[Start of Attachment]

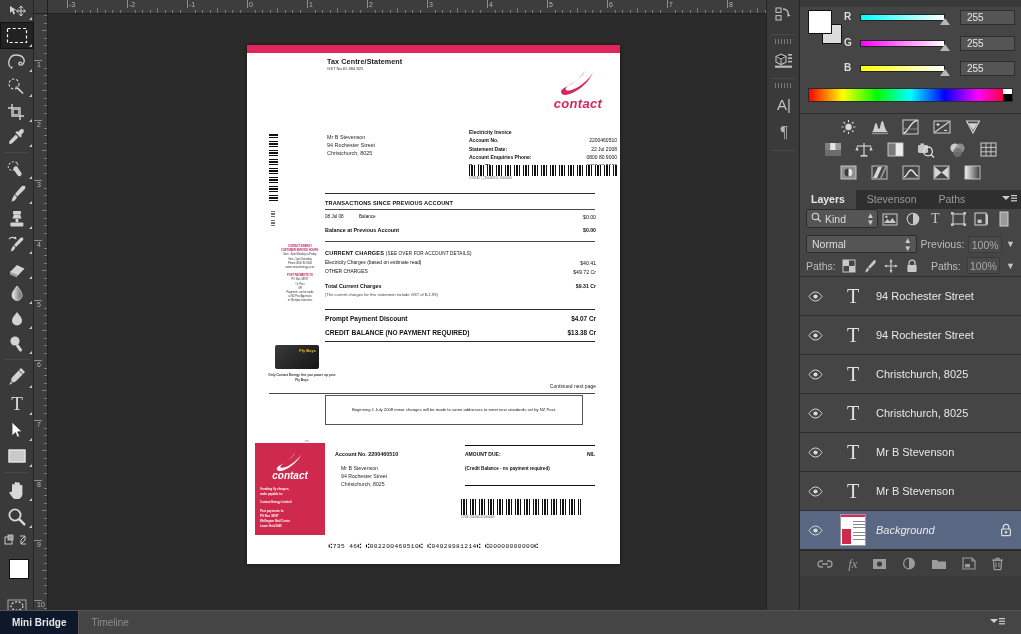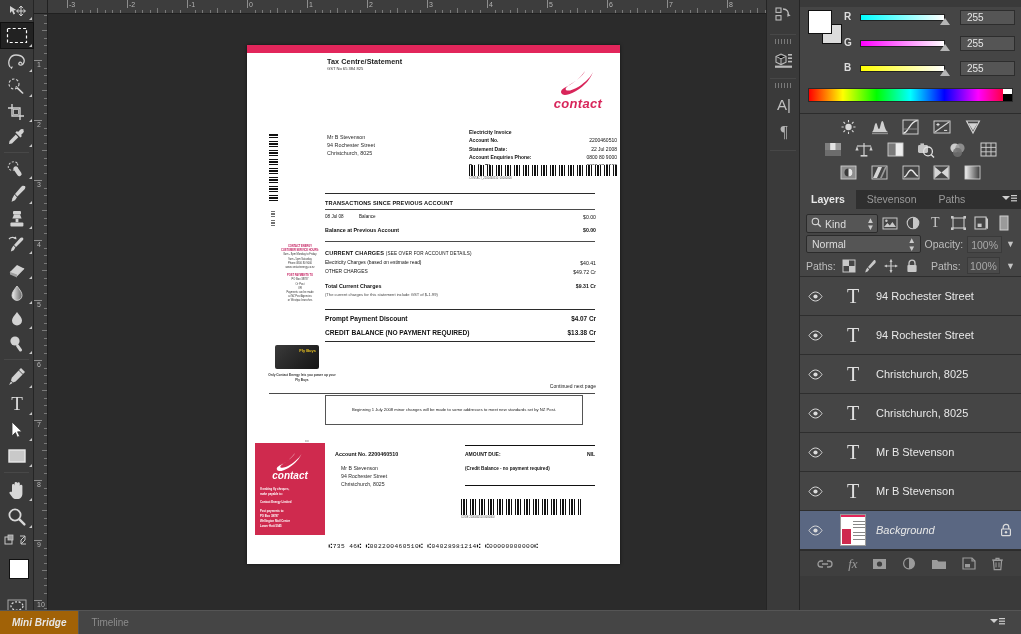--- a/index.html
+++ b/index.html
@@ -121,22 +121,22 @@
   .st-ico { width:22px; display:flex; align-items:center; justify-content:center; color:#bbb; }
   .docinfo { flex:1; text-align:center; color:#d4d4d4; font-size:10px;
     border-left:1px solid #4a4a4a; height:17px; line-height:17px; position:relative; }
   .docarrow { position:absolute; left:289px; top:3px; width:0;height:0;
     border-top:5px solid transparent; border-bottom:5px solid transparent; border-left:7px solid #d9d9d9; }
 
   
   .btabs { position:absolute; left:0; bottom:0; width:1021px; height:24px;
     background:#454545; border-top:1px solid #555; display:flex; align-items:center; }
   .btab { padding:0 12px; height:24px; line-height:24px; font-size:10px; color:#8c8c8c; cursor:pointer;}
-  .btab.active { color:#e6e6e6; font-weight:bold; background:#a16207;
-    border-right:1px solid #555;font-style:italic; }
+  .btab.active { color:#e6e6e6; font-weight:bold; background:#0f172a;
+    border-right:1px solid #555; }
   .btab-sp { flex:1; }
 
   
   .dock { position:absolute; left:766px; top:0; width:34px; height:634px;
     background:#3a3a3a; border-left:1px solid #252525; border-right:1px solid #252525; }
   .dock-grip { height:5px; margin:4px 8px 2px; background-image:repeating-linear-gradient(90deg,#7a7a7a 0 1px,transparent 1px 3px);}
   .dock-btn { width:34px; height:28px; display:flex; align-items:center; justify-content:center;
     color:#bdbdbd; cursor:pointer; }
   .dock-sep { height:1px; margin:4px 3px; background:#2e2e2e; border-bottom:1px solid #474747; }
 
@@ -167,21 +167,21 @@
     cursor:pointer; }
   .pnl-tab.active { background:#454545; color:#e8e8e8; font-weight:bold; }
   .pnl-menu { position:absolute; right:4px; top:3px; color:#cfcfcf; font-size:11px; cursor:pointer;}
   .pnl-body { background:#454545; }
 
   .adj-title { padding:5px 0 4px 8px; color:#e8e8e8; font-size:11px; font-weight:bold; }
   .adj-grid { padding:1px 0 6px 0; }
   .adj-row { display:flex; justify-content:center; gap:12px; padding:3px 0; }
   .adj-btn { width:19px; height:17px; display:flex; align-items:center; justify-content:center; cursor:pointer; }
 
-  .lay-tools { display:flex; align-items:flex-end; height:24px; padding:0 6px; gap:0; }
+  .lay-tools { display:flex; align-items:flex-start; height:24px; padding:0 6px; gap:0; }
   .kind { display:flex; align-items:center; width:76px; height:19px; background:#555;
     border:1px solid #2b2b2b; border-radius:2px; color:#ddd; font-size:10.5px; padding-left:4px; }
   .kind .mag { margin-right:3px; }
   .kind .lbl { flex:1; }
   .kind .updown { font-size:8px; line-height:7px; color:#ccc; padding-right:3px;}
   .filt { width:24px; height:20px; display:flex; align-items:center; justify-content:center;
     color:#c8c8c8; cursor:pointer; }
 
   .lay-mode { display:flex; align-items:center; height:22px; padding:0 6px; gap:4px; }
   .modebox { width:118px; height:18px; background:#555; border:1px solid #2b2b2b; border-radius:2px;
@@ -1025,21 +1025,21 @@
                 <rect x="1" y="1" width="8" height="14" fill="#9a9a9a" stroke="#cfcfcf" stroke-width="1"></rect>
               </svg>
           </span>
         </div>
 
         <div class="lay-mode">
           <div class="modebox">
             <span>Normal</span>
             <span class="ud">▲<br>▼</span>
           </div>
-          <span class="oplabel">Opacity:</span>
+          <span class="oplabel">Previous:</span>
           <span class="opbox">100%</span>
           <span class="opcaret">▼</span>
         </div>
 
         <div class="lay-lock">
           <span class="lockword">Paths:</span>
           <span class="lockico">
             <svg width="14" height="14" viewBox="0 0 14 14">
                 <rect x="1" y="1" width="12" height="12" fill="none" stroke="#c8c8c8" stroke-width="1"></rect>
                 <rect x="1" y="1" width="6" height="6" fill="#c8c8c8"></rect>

[End of Attachment]

**BRIEF**
Retype, exactly and in full, the lines above from the one containing "text-align:center; color:#d4d4d4; font-size:10px;" through the one containing "color:#e6e6e6; font-weight:bold; background:#0f172a;".

**ANSWER SECTION**
   .docinfo { flex:1; text-align:center; color:#d4d4d4; font-size:10px;
     border-left:1px solid #4a4a4a; height:17px; line-height:17px; position:relative; }
   .docarrow { position:absolute; left:289px; top:3px; width:0;height:0;
     border-top:5px solid transparent; border-bottom:5px solid transparent; border-left:7px solid #d9d9d9; }
 
   
   .btabs { position:absolute; left:0; bottom:0; width:1021px; height:24px;
     background:#454545; border-top:1px solid #555; display:flex; align-items:center; }
   .btab { padding:0 12px; height:24px; line-height:24px; font-size:10px; color:#8c8c8c; cursor:pointer;}
-  .btab.active { color:#e6e6e6; font-weight:bold; background:#a16207;
-    border-right:1px solid #555;font-style:italic; }
+  .btab.active { color:#e6e6e6; font-weight:bold; background:#0f172a;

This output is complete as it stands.